Cette période donnée – sur laquelle s’est concentrée la Chambre Franco-Allemagne de Commerce et d’Industrie pour son événement – possède d’ailleurs un autre certification propre créée en 1999, « patrimoine du XXème siècle », rebaptisée « label d’architecture contemporaine remarquable » en 2016. Elle distingue les édifices de moins de 100 ans qui ne sont pas protégés au titre des Monuments historiques. La liste des édifices concernés est consultable sur le site du ministère de la Culture. Pour être classifiés de la sorte, les productions doivent présenter un intérêt artistique et historique, être singulières, originales, issues des mains d’un architecte de renom, exemplaires en termes de participation citoyenne… Les critères peuvent varier. En Ile-de-France, 223 lieux sont labellisés « architecture contemporaine remarquable ». Parmi eux, on peut notamment citer le musée du Quai Branly par Jean Nouvel, le siège du Parti Communiste français par Oscar Niemeyer, ou encore l’ensemble de l’Axe majeur à Cergy-Pontoise, œuvre colossale de plus de 3000 mètres de long conçue par Dani Karavan à partir de l’année 1980. 

La question de la préservation et de la réhabilitation de ces constructions particulières du XXème siècle se pose depuis plusieurs dizaines d’années. La décennie 1980 marque notamment en France un éveil de l’intérêt pour le patrimoine industriel existant sur le territoire. Plusieurs exemples de transformations sont à relever, à l'image de la manufacture des œillets à Ivry-sur-Seine, anciennement spécialisée dans la métallurgie, devenue centre culturel en 2016. 

Il n’existe pas d’équivalent à ces différents labels en Allemagne, où la protection des bâtiments est encadrée de façon moins stricte, comme l'a indiqué le Dr. Christoph Rauhut, Conservateur général du patrimoine à Berlin.
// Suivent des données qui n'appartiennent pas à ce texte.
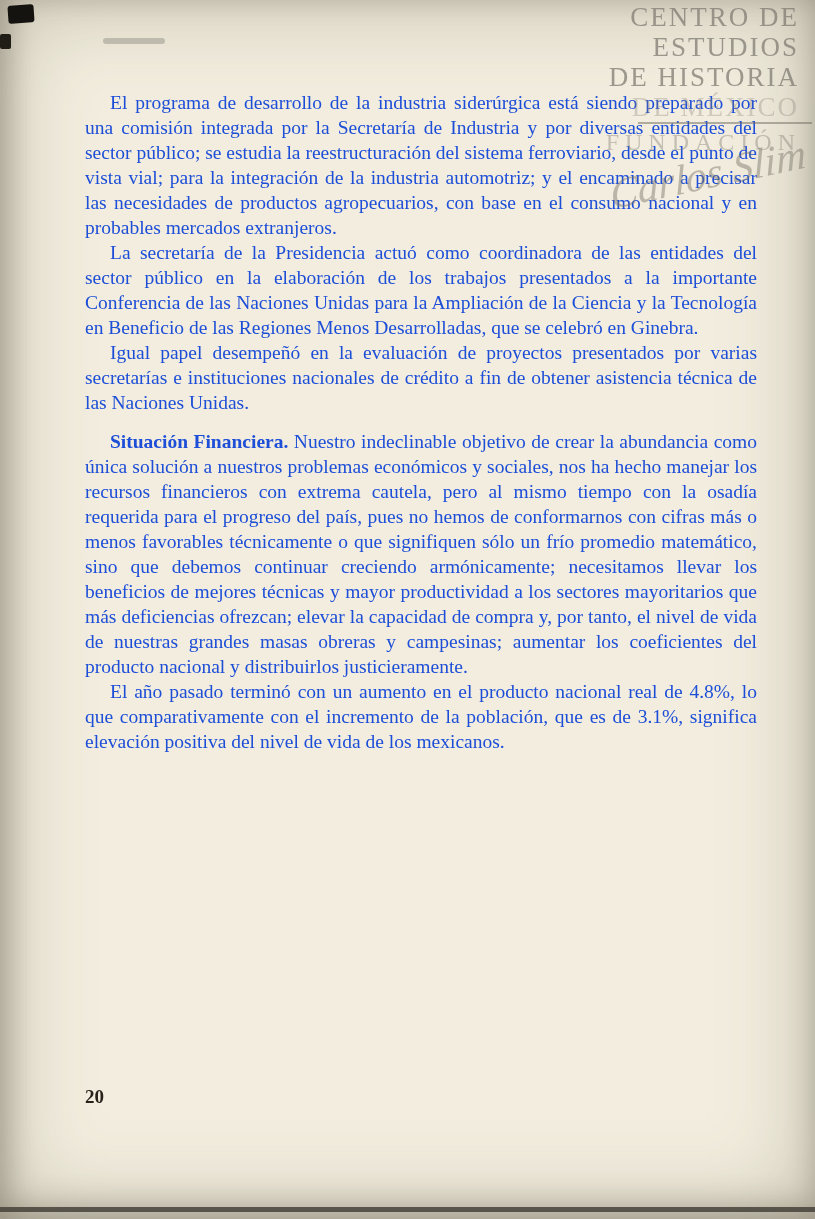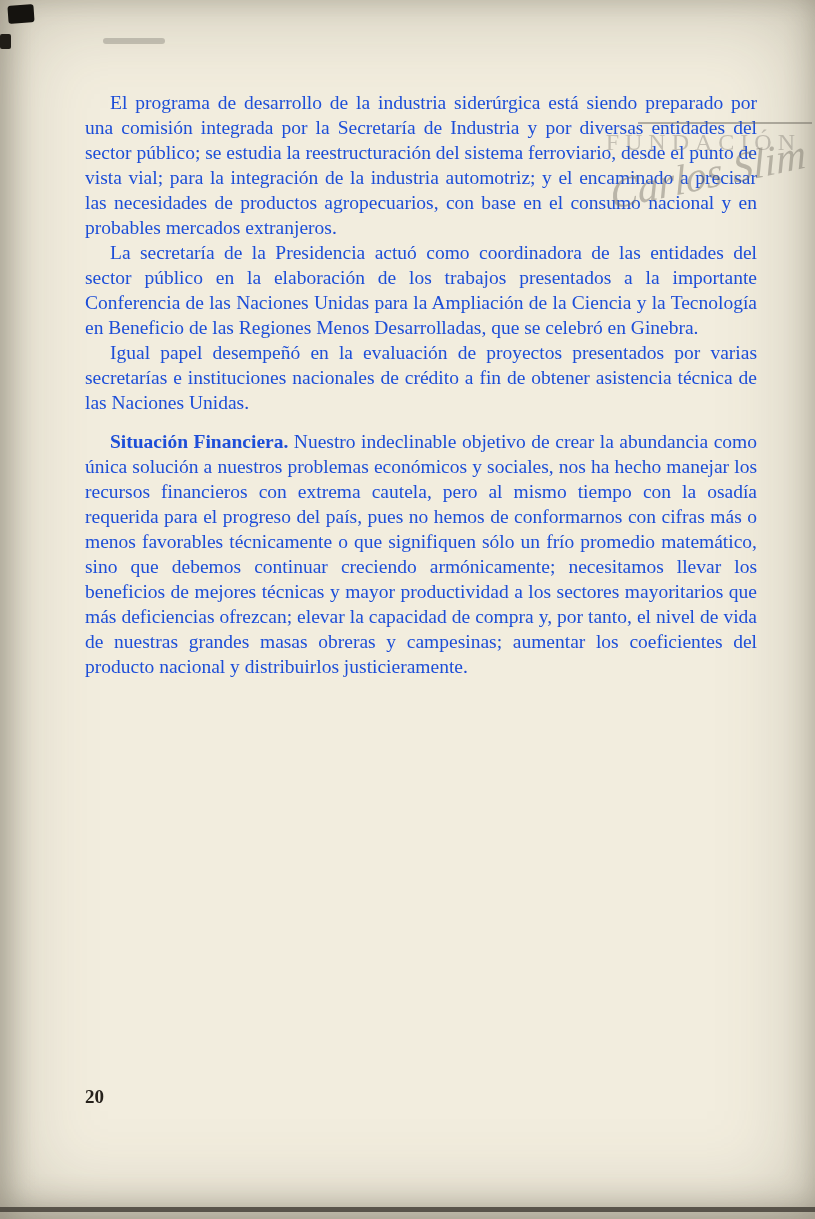"CENTRO DE" div.watermark-block { html: none -> <div> <div>CENTRO DE</div> <div>ESTUDIOS</div> <div>DE HISTORIA</div> <div>DE MÉXICO</div> </div> }
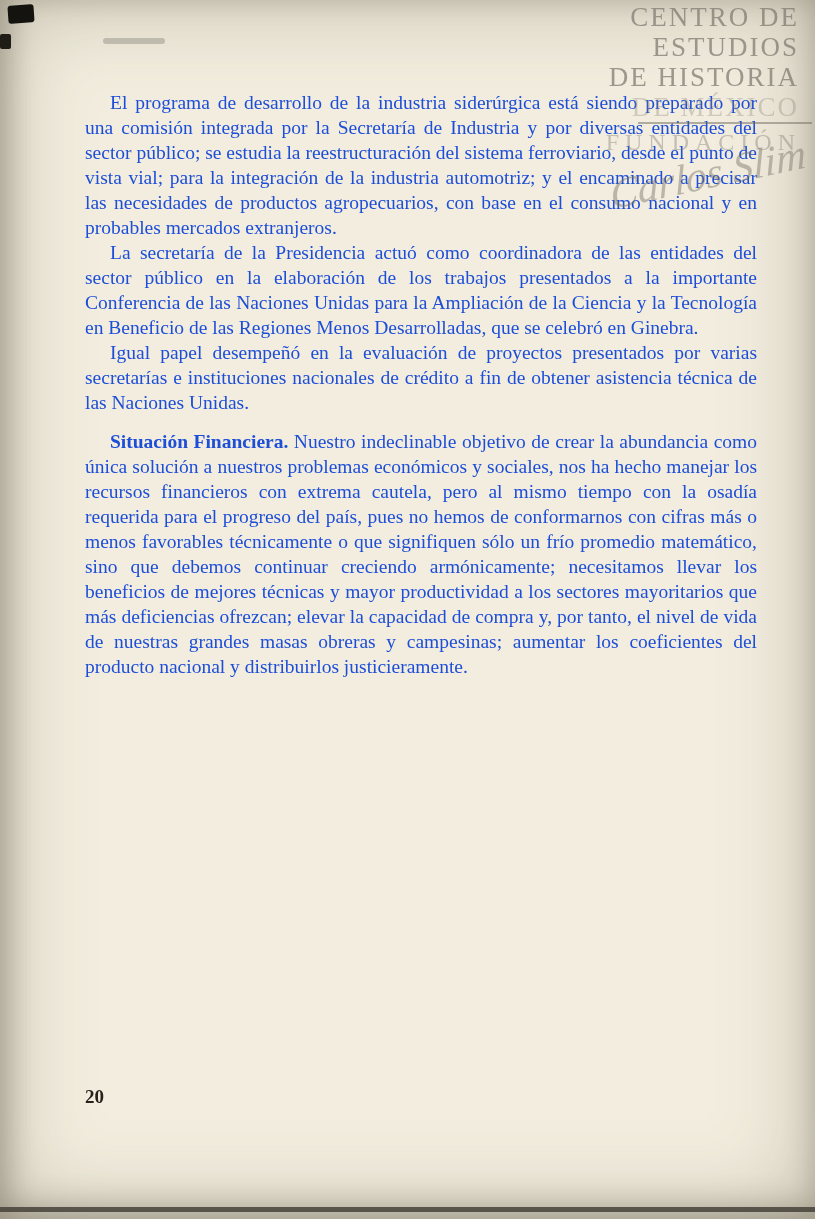"El año pasado terminó con" p { html: none -> <p>El año pasado terminó con un aumento en el producto nacional real de 4.8%, lo que comparativamente con el incremento de la población, que es de 3.1%, significa elevación positiva del nivel de vida de los mexicanos.</p> }
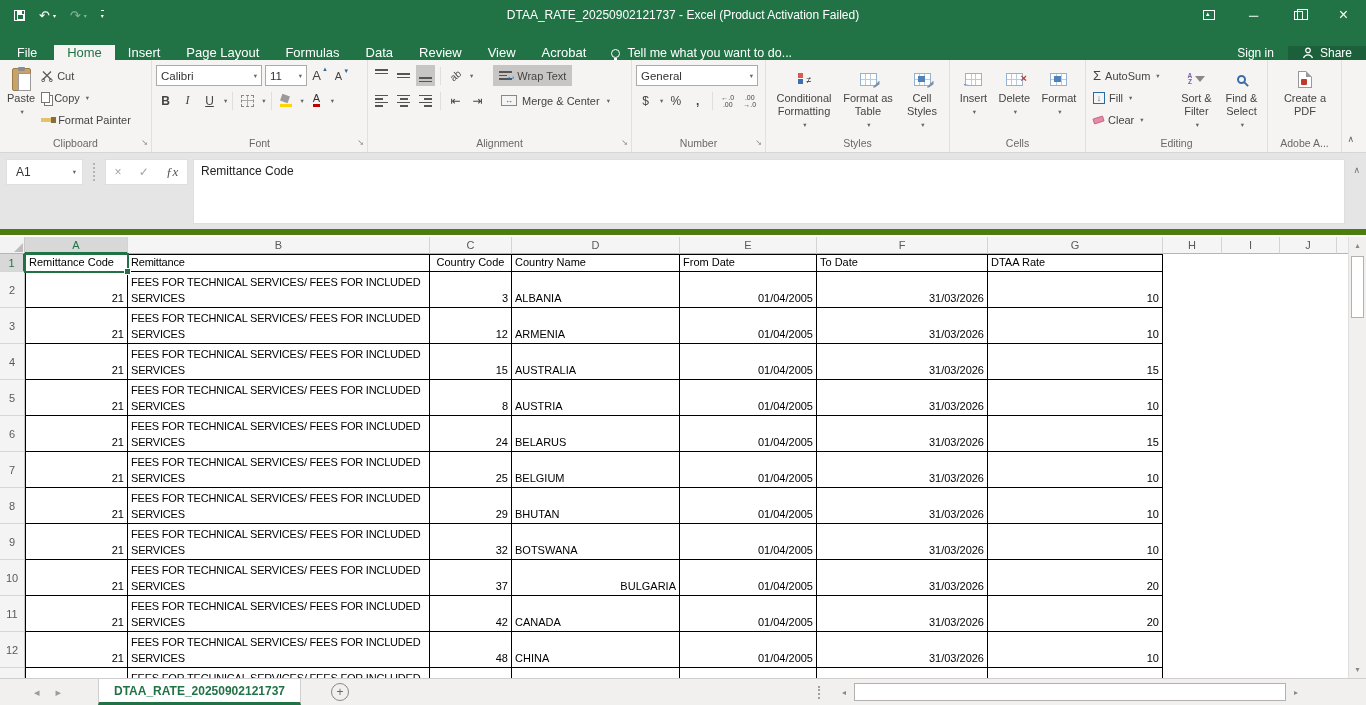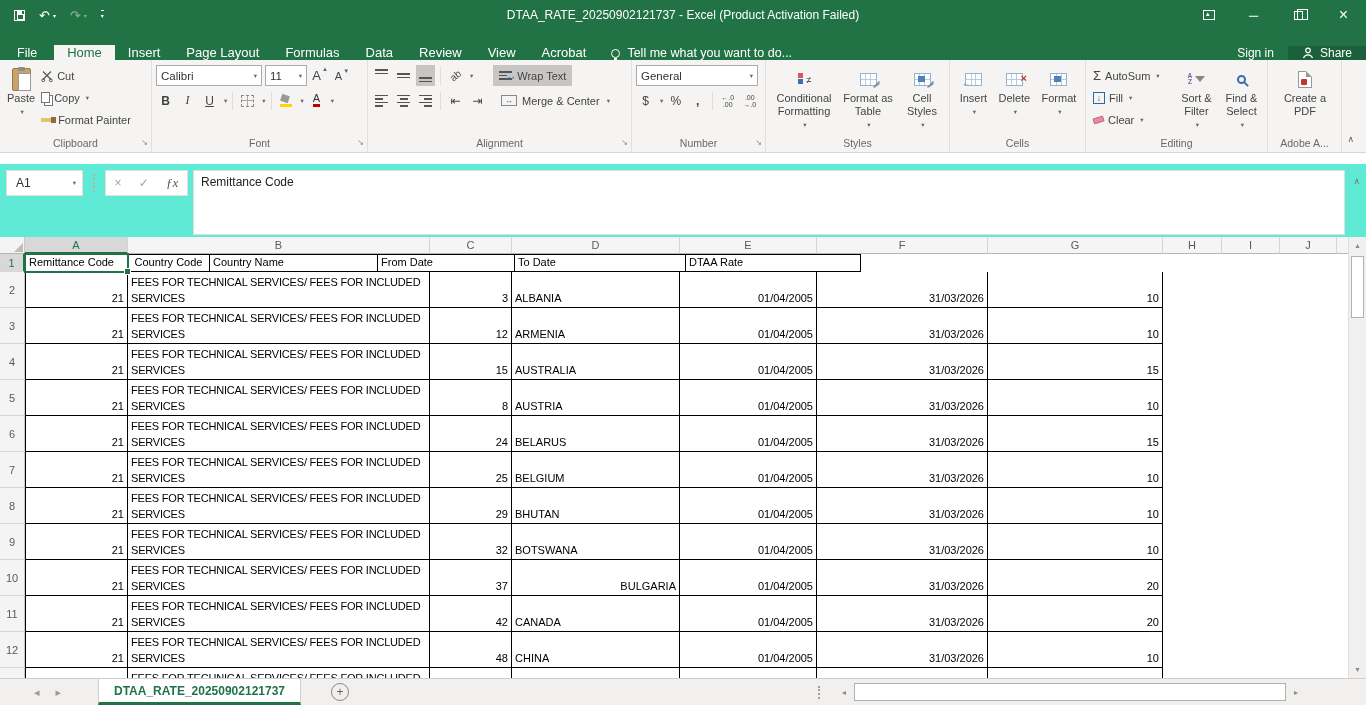"A1" .fxbar { background: #5eead4 -> #e5e5e5; border-bottom: 2px solid #4d7c0f -> 6px solid #4d7c0f; top: 164px -> 153px }
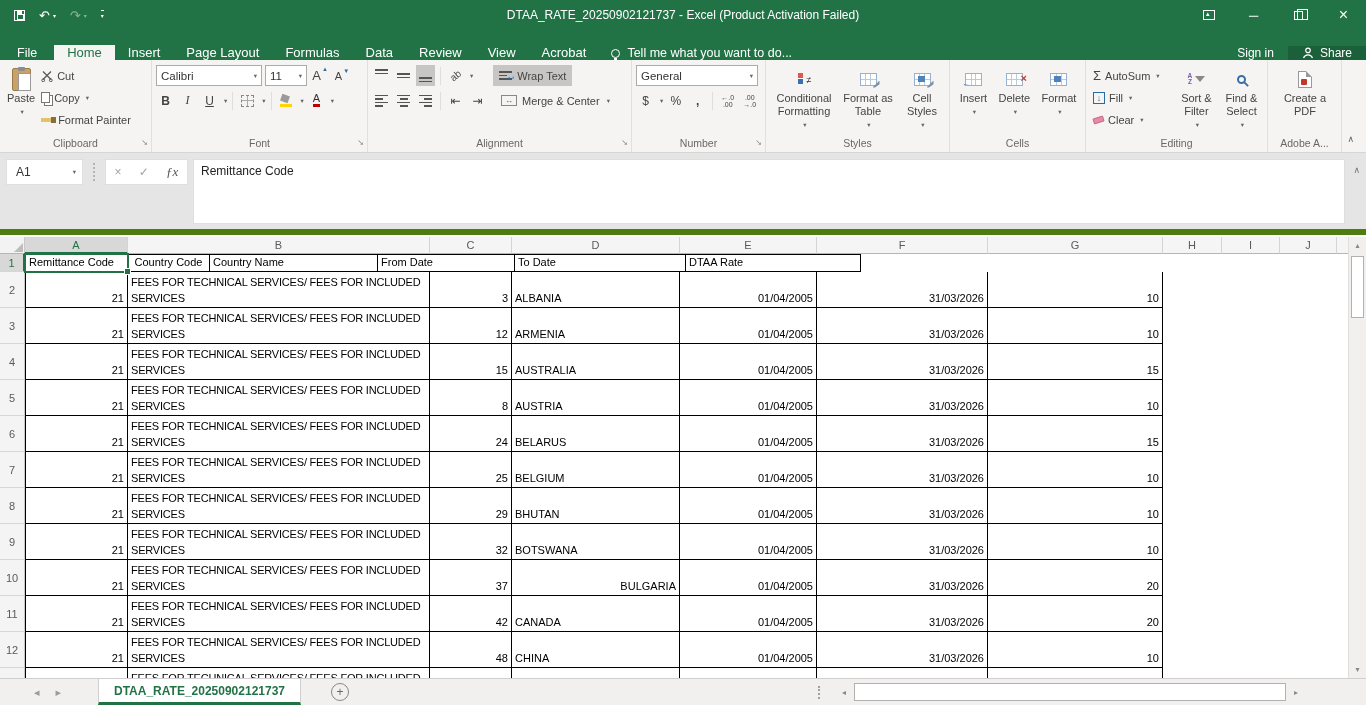"Remittance" div.cell { html: none -> <div> <span>Remittance</span> </div> }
La question de la durabilité et du renouveau des édifices originaux en date du XXème siècle s’y pose cependant très largement, et les opérations de réhabilitation – plutôt que de démolitions – sont nombreuses, à l’image de l’aéroport Otto-Lilienthal de Berlin-Tegel, définitivement fermé, qui accueille aujourd’hui deux écoles, un centre sportif et une maison de la jeunesse.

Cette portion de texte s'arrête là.